Marco D’Amore dirige e interpreta il suo primo lungometraggio, uno spin-off dedicato a Ciro Di Marzio. Il suo personaggio aveva esaurito ogni velleità nell’ultima stagione di “Gomorra”, la macro-storia criminale più seguita d’Italia; miracolosamente, però, Ciro è sopravvissuto: la punizione è proprio la vita. L’immortalità non si presenta come un dono, ma come una condanna. La pellicola di Marco D’Amore analizza il personaggio di Ciro sin dalla sua infanzia, quando sopravvisse al terremoto dell’80 e crebbe bruciando le tappe, passando rapidamente dal furto allo spaccio, per conquistare poi i vertici della criminalità organizzata. Un bambino, quindi, a cui è sempre mancato giocare, che non ha ricevuto alcuna forma di affetto, che non si è sentito mai parte di una famiglia, se non di quella “criminale”.

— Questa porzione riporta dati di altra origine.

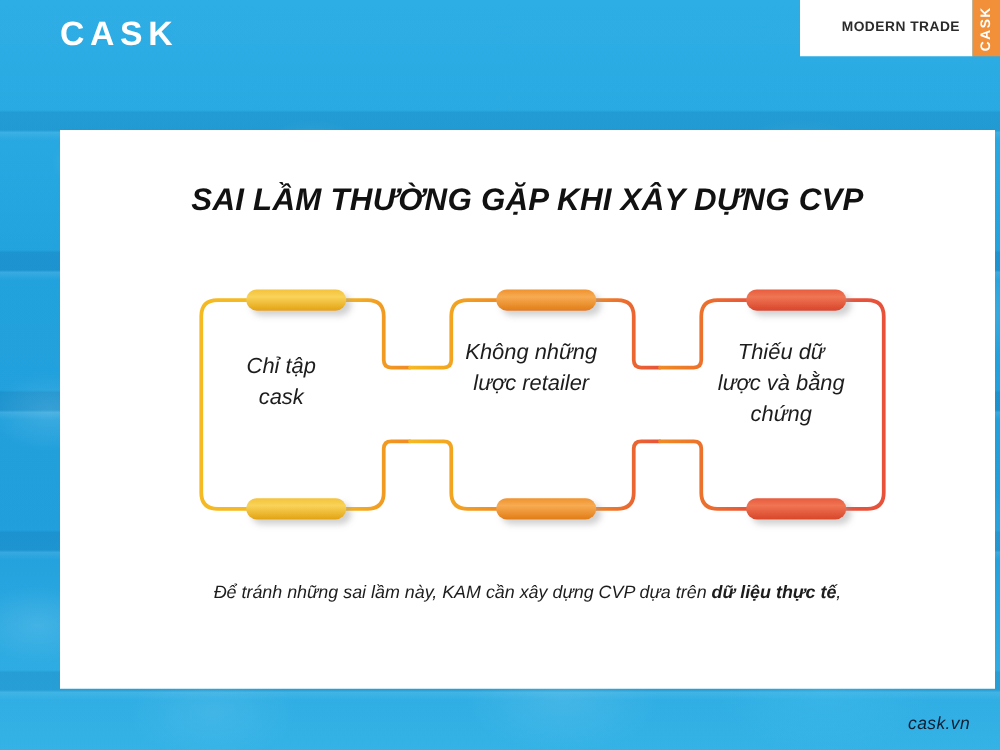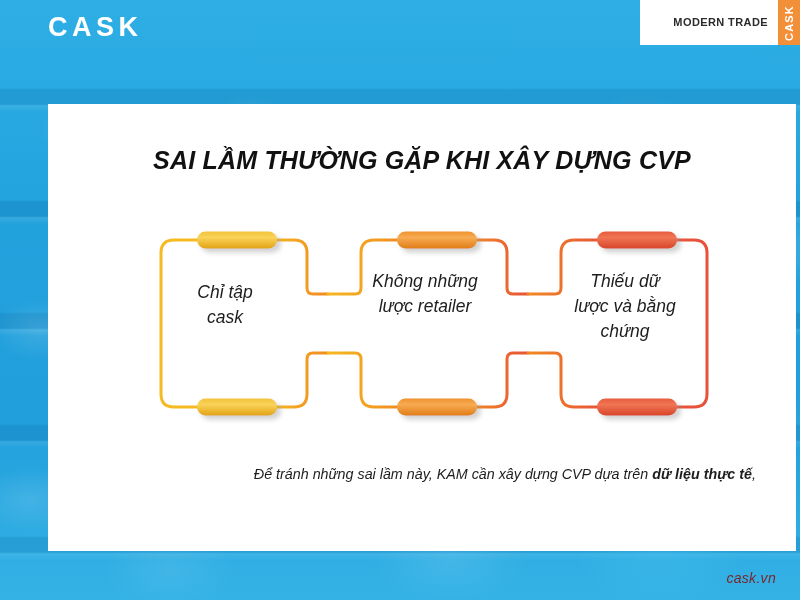"Để tránh những sai lầm" .note { text-align: right -> center }
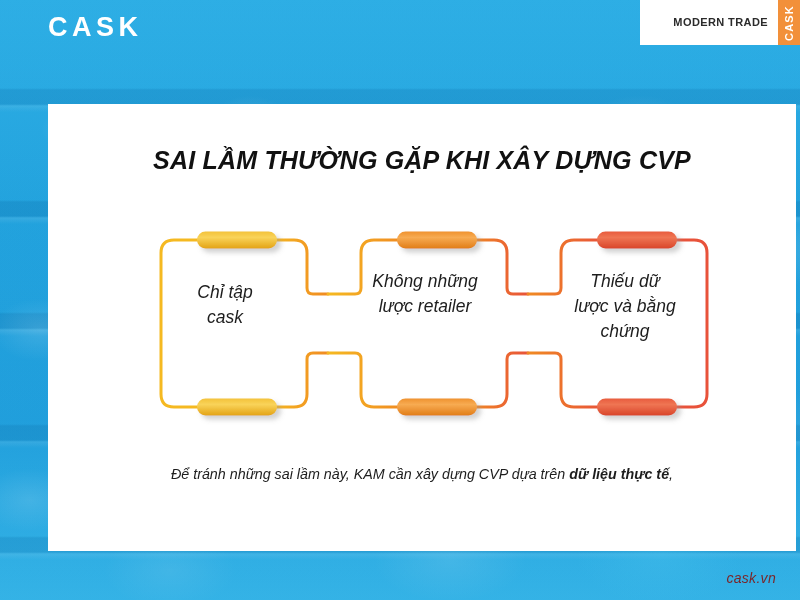"cask.vn" .site-url { color: #7f1d1d -> #0f172a }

“L’immortale”, progetto nato tre anni fa, svela un altro aspetto che spesso si fatica a comprendere: “Gomorra” non è solo un’indagine sociale, è anche e soprattutto una narrazione, un racconto di esseri umani, di anime: quella di Ciro Di Marzio è un’anima sola, complessa, che non si è mai concessa il lusso di apprezzare la bellezza né ha mai dato sfogo alle emozioni. Ciro Di Marzio è la rappresentazione di un unico sentimento: l’ambizione. Un’ambizione talmente forte da essere anteposta a qualsiasi altra cosa. Questa bramosia pian piano si spegne, e si manifesta il bisogno di porre fine a questa vita di sofferenze. La morte, però, è un privilegio troppo grande per lui.La pellicola è una ricostruzione di un personaggio, ed è per questo che si presenta come un’opera intima: Ciro, in fondo, resterà per sempre un orfano abbandonato a se stesso. Marco D’Amore riscrive e approfondisce l’estetica di “Gomorra”: nonostante la morte sia la protagonista indiscussa di tutta la serie (si contano circa millecinquecento morti), mettere in scena un racconto non significa tradirne l’etica. “L’immortale” non è la classica elegia criminale: proprio Marco D’Amore, che ha interpretato a teatro molti personaggi mossi da sentimenti meschini come Jago di Shakespeare, ha deciso di mostrare il lato più umano di Ciro Di Marzio, un uomo divorato dal rimorso e distrutto dalle sue stesse azioni. Il regista approfondisce, quindi, un’anima nera, fornendo allo spettatore degli aspetti inediti e lasciando volutamente altri in sospeso, permettendo al pubblico la possibilità di concludere il discorso. Ciro Di Marzio sa leggere gli sguardi, anticipa le mosse degli altri, ma non parla, proprio perché comunicare vuol dire connettersi con gli altri e la paura (vengono mostrate varie declinazioni di questo sentimento nel film) di distruggere ogni cosa glielo impedisce.
“L’immortale” è un esperimento nuovo, mai testato prima, che ribalta le sorti. Non era mai stato realizzato, infatti, un incrocio tra cinema e televisione. È un racconto oggettivo, senza patetismi, che mostra come un’ambizione scellerata, sfrenata nasconda un’anima tormentata che gode del dolore, del male fatto a se stesso. Insistere poi, sull’infanzia dolorosa di Ciro, non è una giustificazione per le azioni criminose, quanto piuttosto una chiarificazione di un aspetto ancora non noto (seppure facilmente intuibile): Ciro Di Marzio ha vissuto la sua esistenza a metà tra il timore di perdersi e di perdere tutto e la violenza di volersi prendere quello che non si ha con tutti i mezzi (leciti ed illeciti). Quello di Marco D’Amore è un film di destini segnati, di morti e tradimenti: Ciro Di Marzio, che viene mostrato sia come uomo che come criminale, ha scelto il Male perché lo ha sempre conosciuto a fondo, perché si è sentito più a suo agio a vivere con la violenza e la paura. “L’immortale” è, per concludere, un progetto ibrido e necessario, che funge da ponte tra la quarta e la quinta stagione di “Gomorra” e dimostra quanto sia sempre più forte il legame tra cinema e televisione.